His death was "a barbaric act that cannot be tolerated or accepted," Abbas said, declaring three days of mourning.

Neighbouring Jordan condemned the incident as "a crime" and denounced "clear evidence of human rights violations by the Israeli army".

Israeli-Palestinian peace talks collapsed in April despite a concerted diplomatic drive by US Secretary of State John Kerry.

Washington said Wednesday that Kerry would head to Rome on Sunday to meet Israeli Prime Minister Benjamin Netanyahu on issues including "recent developments in Israel, the West Bank, and Jerusalem and the region".

- Olive trees protest -

The confrontation erupted as Abu Ein took part in a march of about 300 Palestinians who intended to plant olive trees as a symbolic act of protest against Israeli settlements, an AFP photographer said.

The group was confronted by Israeli soldiers and paramilitary border police in the West Bank village of Turmusayya. Tear gas was fired, three soldiers grabbed Abu Ein and he was struck in the chest, the photographer said.

Abu Ein fell and an Israeli army doctor rushed to treat him before he was taken to hospital where he was pronounced dead.

The Israeli military said it had proposed a joint investigation with the Palestinians.

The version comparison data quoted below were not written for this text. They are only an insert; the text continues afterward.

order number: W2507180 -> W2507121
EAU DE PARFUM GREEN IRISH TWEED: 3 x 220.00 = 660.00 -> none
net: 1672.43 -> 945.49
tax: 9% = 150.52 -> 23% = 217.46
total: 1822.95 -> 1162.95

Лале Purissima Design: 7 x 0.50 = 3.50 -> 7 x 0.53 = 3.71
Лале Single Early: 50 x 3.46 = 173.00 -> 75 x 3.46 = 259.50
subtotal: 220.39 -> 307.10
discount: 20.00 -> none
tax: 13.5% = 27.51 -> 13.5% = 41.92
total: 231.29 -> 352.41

A statement said Israeli forces had been confronted with "approximately 200 rioters".

"Forces halted the progress of the rioters... using riot dispersal means," the statement said.

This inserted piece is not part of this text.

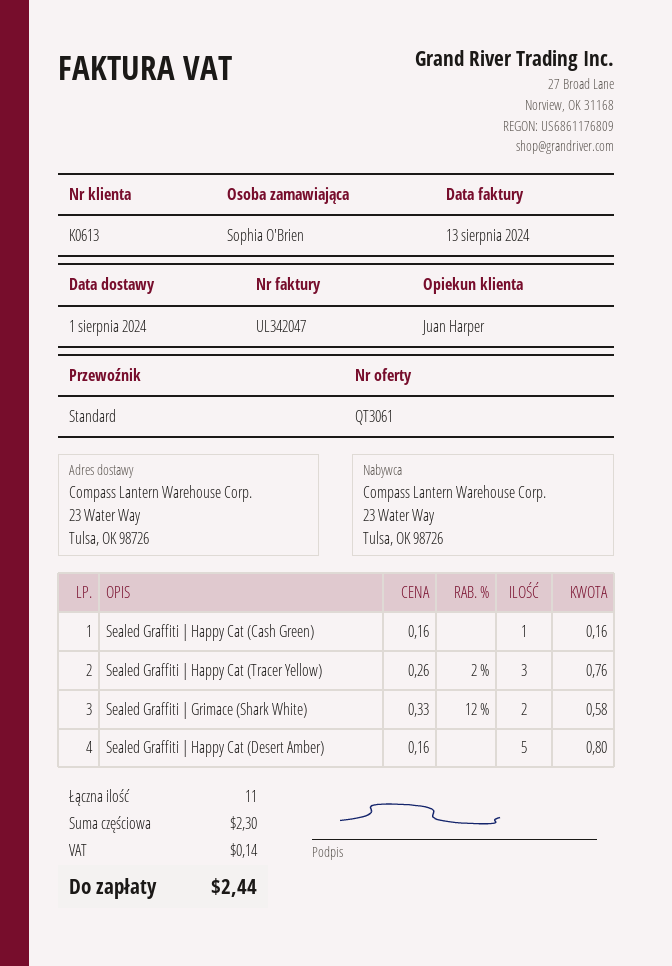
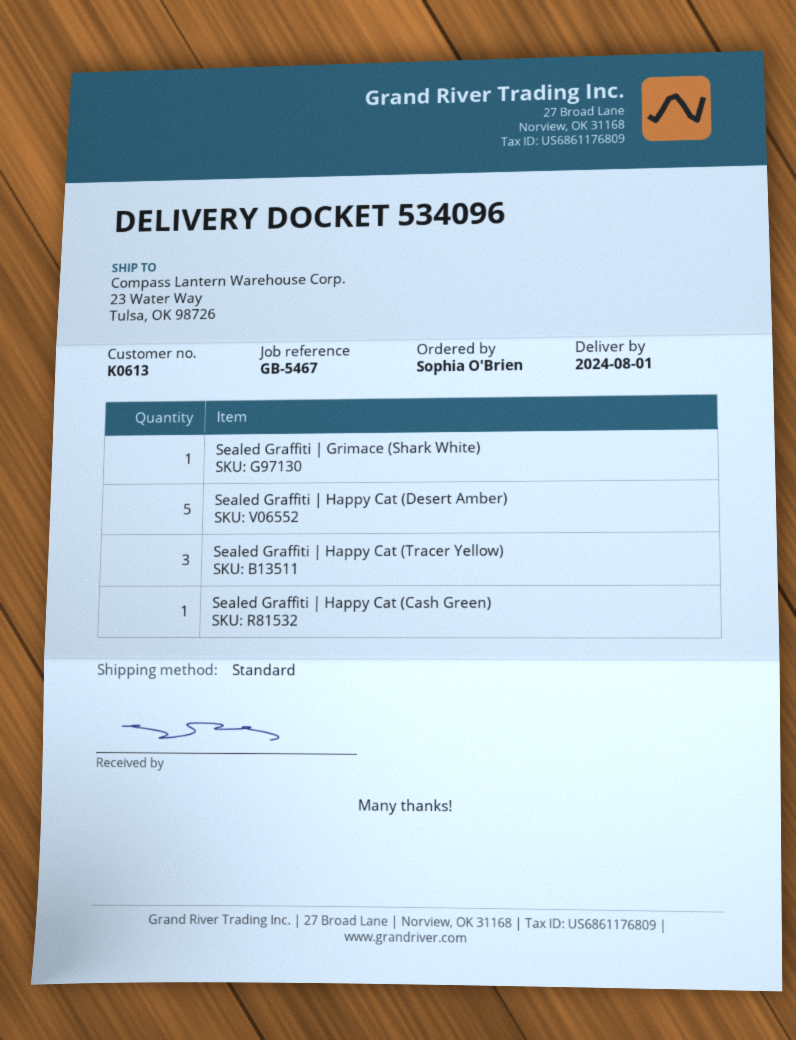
Sealed Graffiti | Grimace (Shark White): 2 -> 1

It said an Israeli pathologist would be joining a delegation of pathologists from Jordan to examine the incident.

Amnesty International said Israeli forces had a long history of excessive force.

"The Israeli forces have an abysmal track record when it comes to policing protests and have frequently resorted to the unnecessary or excessive use of force against protesters in the West Bank, resulting in numerous unlawful killings," it said in a statement.

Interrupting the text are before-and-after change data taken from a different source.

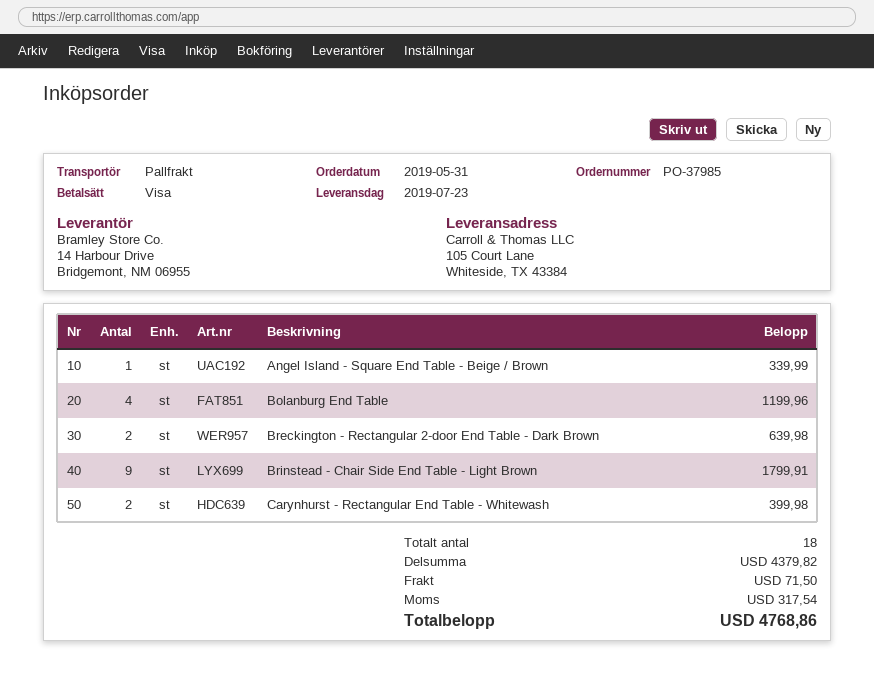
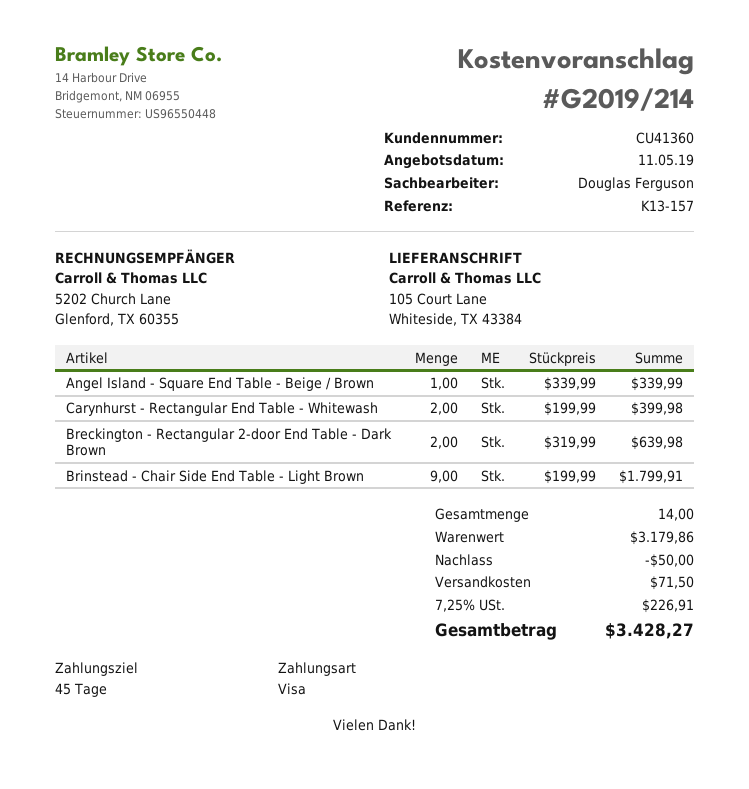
Bolanburg End Table: 4 for 1199.96 -> none
total quantity: 18 -> 14
subtotal: 4379.82 -> 3179.86
discount: none -> 50.00
tax: 317.54 -> 226.91
total: 4768.86 -> 3428.27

- Stop security coordination -

The Islamist movement Hamas, the de facto ruler in the Gaza Strip, issued a statement mourning Abu Ein's death and calling on the Palestinian Authority to cease security coordination with Israel.

"The time has come to rally all our forces in facing the criminal Zionist occupation and stop all sorts of security coordination with the occupation," a statement said.

Hours later, near Ramallah, Israeli troops shot and seriously wounded a 14-year-old Palestinian in the head during a clash at Jelazoun refugee camp, Palestinian security officials and medics said.

The officials said the clash erupted in response to the death of Abu Ein.

Abu Ein was extradited from the United States in 1981 over the killing of two Israelis in 1979 and sentenced to life in prison, but released in 1985 in a prisoner exchange.

Beside his role monitoring Israeli settlements, Abu Ein was a member of the Fatah Revolutionary Council and previously served as deputy Palestinian minister for prisoner affairs.

His death follows months of tensions between Israelis and Palestinians and a wave of unrest in the West Bank and Arab east Jerusalem.

Israelis are on edge after recent "hit-and-run" car attacks by Palestinians that killed five people, as well as an assault last month that saw two Palestinians burst into a Jerusalem synagogue, leaving four rabbis and a policeman dead.

The tensions have been heightened by Israeli announcements of new settlement construction in east Jerusalem and the West Bank.